It wouldn’t be the new year without a content marketing predictions 2020 blog, now would it?
While we don’t think there’s going to be any kind of radical ‘throw the baby out with the bathwater’ overhaul in terms of content marketing, we’ve noticed some changes this year that we think spell the future for content and marketing.
Many of last year’s content marketing trends still stand; audio branding, podcasts and voice search need consideration as does video while the brands who invest in martech and marketing automation are the ones who will keep ahead of the pack.
Looking back at this year however and you can see that content marketing as an industry has certainly matured – TikTok anyone? – and forced to deal with more trying circumstances as the changes made by the big media players have started to take effect.
The volume of content and number of participants (everyone from your mum through macro, micro and nano influencers to big business) is creating content and jostling for your attention. As a result, it’s harder for anyone to have meaningful impact in those channels.
Don’t believe us?! Only 50% of Google searches result in a visit to a website while Facebook pages with fewer than 10k fans only generate average organic page post reach of 8.18% and average engagement rate for posts is 3.42%
While Instagram’s well-publicised hiding of likes is designed to “reduce pressure” on users and increase focus on the content itself, rather than the numbers it generates.
Meanwhile for consumers, trust of social media is going down.
The easy-win that social used to provide has evaporated so brands are going to have to work much harder to generate cut-through. We can all learn a lesson from Lush’s much-talked about departure from social media this year.
We’re entering a world where passion-driven brands will rule (circumventing those pesky algorithm changes), engagement vs views becomes the only-talked about metric and behavioural insight is increasingly key.
As a result, brands are going to have to work much harder to market themselves. Here’s how to generate cut-through in the year ahead…
Content + Advertising
Content and advertising are effectively merging. We know social media is important as it’s where audiences are and where they engage but the reality is that you’re going to have to pay to boost content to reach them. But it can’t be any old content; uniqueness, user-validation and added value for the consumer are still key for cut-through.
We’ve seen brands increasingly collaborating over the past decade; Go Pro and RedBull, Louis Vuitton and Supreme, Nike and Apple are the big stories but expect this trend to continue. The maths is simple: you get to reach double the audience.

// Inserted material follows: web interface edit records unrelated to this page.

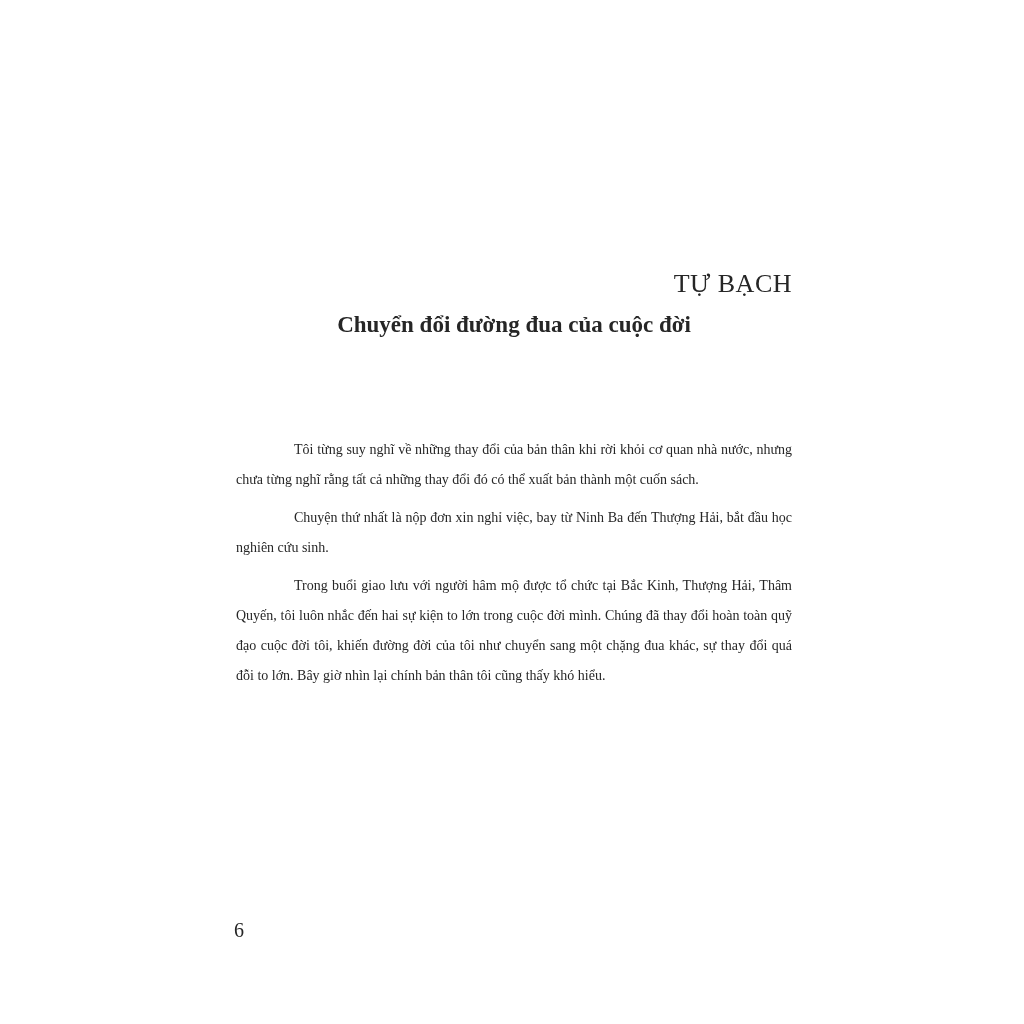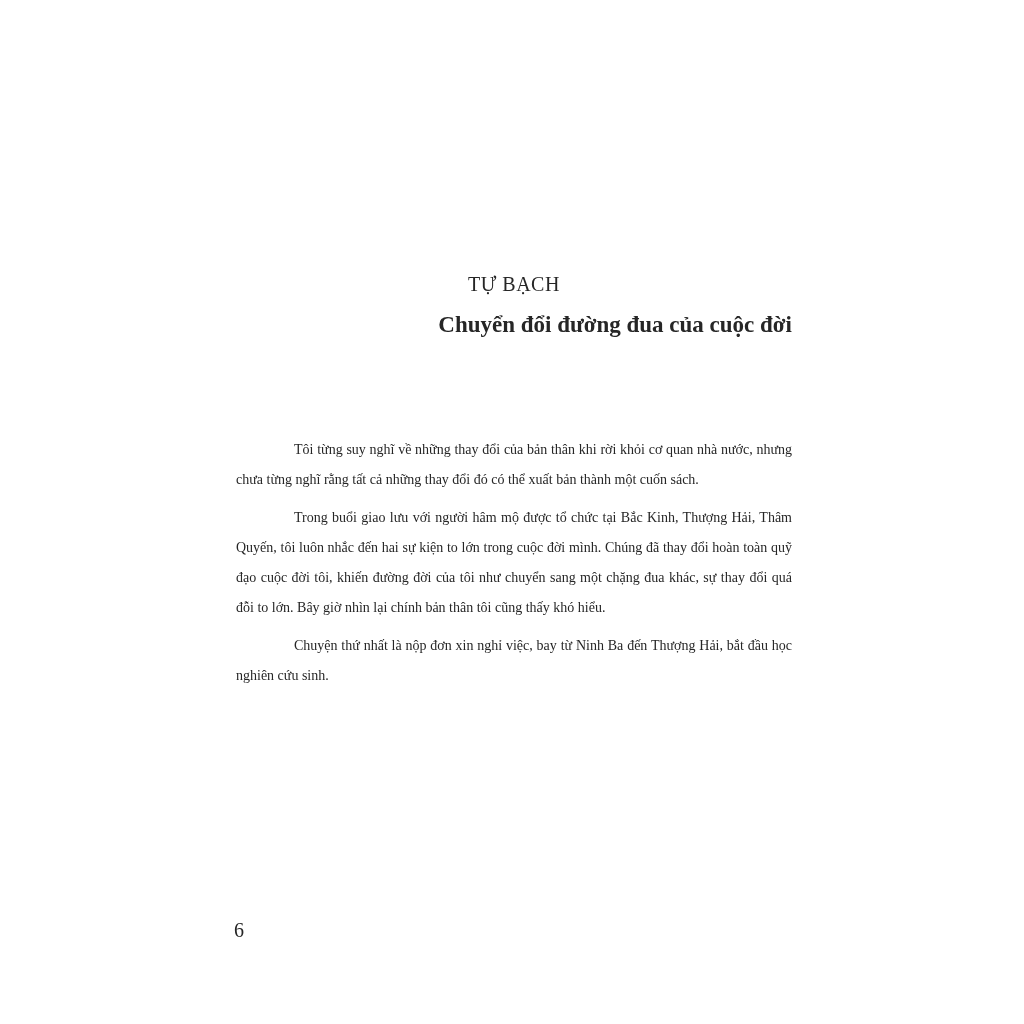--- a/index.html
+++ b/index.html
@@ -24,8 +24,8 @@
   }
   .title {
     margin: 270px 0 0 0;
-    text-align: center;
-    font-size: 20px;
+    text-align: right;
+    font-size: 26px;
     font-weight: 400;
     letter-spacing: 0.5px;
     line-height: 28px;

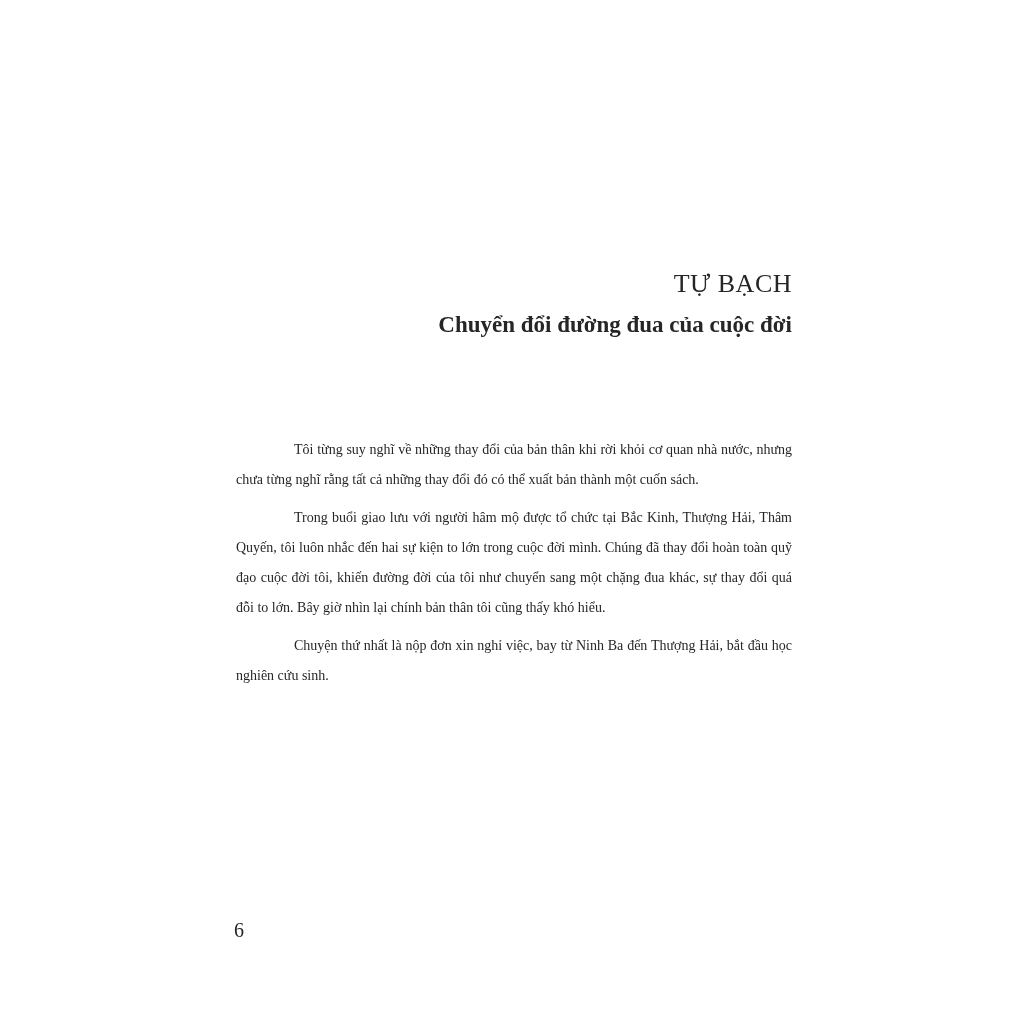--- a/index.html
+++ b/index.html
@@ -32,7 +32,7 @@
   }
   .subtitle {
     margin: 13px 0 8px 0;
-    text-align: right;
+    text-align: center;
     font-size: 23px;
     font-weight: 700;
     line-height: 28px;

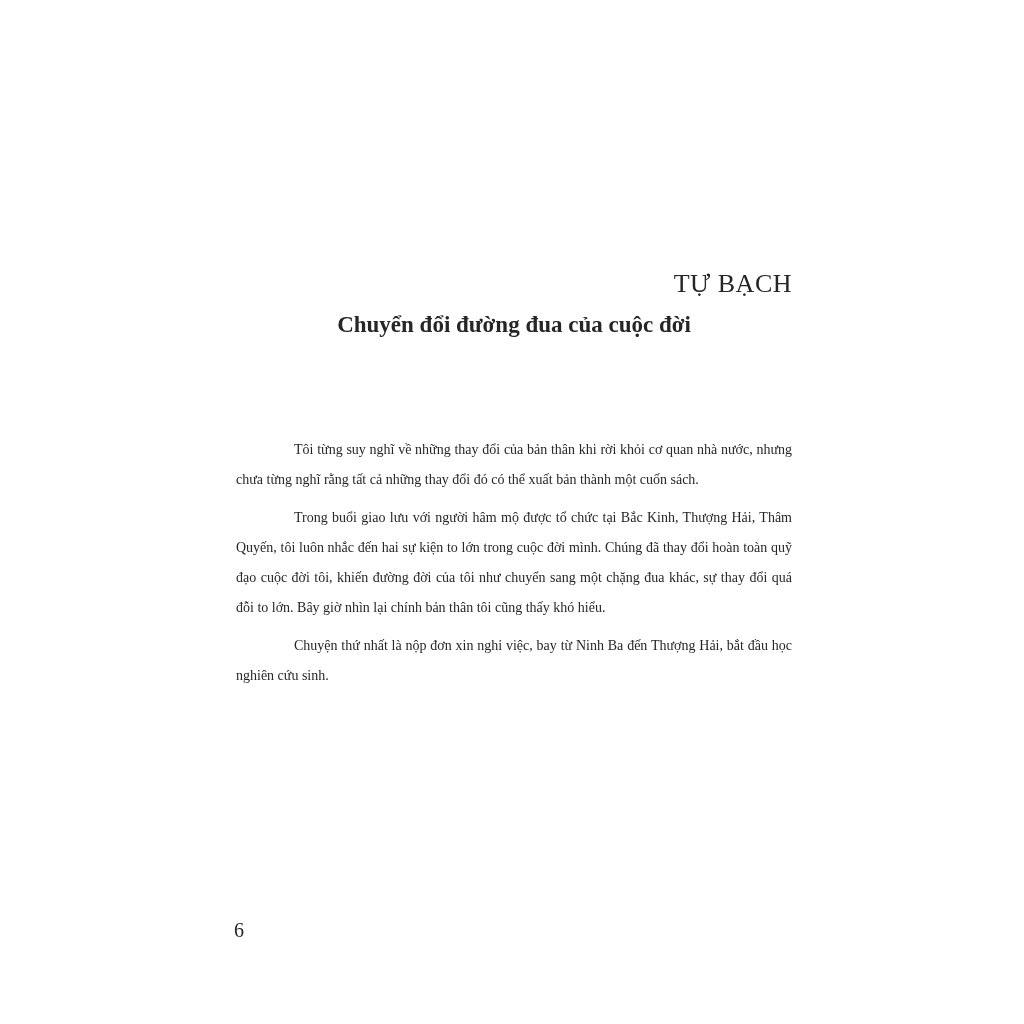--- a/index.html
+++ b/index.html
@@ -68,8 +68,8 @@
     <h2 class="subtitle">Chuyển đổi đường đua của cuộc đời</h2>
     <div class="body-text">
       <p class="para">Tôi từng suy nghĩ về những thay đổi của bản thân khi rời khỏi cơ quan nhà nước, nhưng chưa từng nghĩ rằng tất cả những thay đổi đó có thể xuất bản thành một cuốn sách.</p>
+      <p class="para">Chuyện thứ nhất là nộp đơn xin nghỉ việc, bay từ Ninh Ba đến Thượng Hải, bắt đầu học nghiên cứu sinh.</p>
       <p class="para">Trong buổi giao lưu với người hâm mộ được tổ chức tại Bắc Kinh, Thượng Hải, Thâm Quyến, tôi luôn nhắc đến hai sự kiện to lớn trong cuộc đời mình. Chúng đã thay đổi hoàn toàn quỹ đạo cuộc đời tôi, khiến đường đời của tôi như chuyển sang một chặng đua khác, sự thay đổi quá đỗi to lớn. Bây giờ nhìn lại chính bản thân tôi cũng thấy khó hiểu.</p>
-      <p class="para">Chuyện thứ nhất là nộp đơn xin nghỉ việc, bay từ Ninh Ba đến Thượng Hải, bắt đầu học nghiên cứu sinh.</p>
     </div>
   </div>
   <div class="page-number">6</div>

And in a world where budgets and attention are squeezed, we’re likely to see much more examples of this; at a product level and at a content level. This tactic is obviously not without its challenges but bringing together two passion brands across multiple channels can ensure reach and engagement.
Arguably, the most contentious marketing tactic of the past 10 years, influencer marketing is unlikely to disappear but it is likely to mature thanks to an increasingly challenging social media landscape, as legislation gets tighter and brands realise which influencers really work for them and for what purpose. Expect some of these collaborations to turn into partnerships but whatever the approach, data insight is going to be key in getting it right.
Yes, print. Digital is ephemeral, fast-moving and a challenging medium to generate cut-through in – as a result, it’s driving us into the real-world to experience meaningful and immersive interaction.
It has a positive knock-on effect on long-form content therefore; hence the rise of podcasts, experiential and print. Yes, it’s not print as we know it, traditional media will continue to struggle but branded print is winning. This year, we’ve seen both Gucci and Uniqlo launch their own branded magazines. The former’s first edition featured articles on topical issues; ending child marriage, alongside stories about identity, empathy, and femicide while Uniqlo’s shows off only Uniqlo product, its paid ambassadors and its customers.
Even the most digital of brands BuzzFeed launched a one-off magazine.
With the challenge that the new changes in social media have put on brands’ retention strategies, expect brand communities to start taking centre stage as businesses look for other channels to engage their audiences in to turn them from buyers to advocates.
With budgets squeezed and according to Invesp, the cost of a new customer five times as expensive as retaining an existing customer, smarter brands will realise they have to work harder at retention. And the super-smart ones will realise that it’s the 16 – 24 year-old age group who are especially interested.
In our forthcoming Brand Communities report, it was this demographic told us they were members of brand communities; one (21.25%) or several brand communities (28.75%).
This shouldn’t be too much of a surprise; these digital natives who’ve grown up with the internet and for whom social media is a natural part of their daily lives.
Harley-Davidson, Adidas, Sephora and Netflix are pioneers of such approaches while Patagonia is just one of three outdoor brands using this approach.
Now with the advent of apps like Disciple Media, businesses can create their own branded social media experience.
We look forward to sharing further insight with you from our new Brand Communities report early in 2020.
The bottom line is great content is still a necessity, but as always it’s how you maximise and distribute it that counts. And this increasingly, needs data-driven insight to get it right.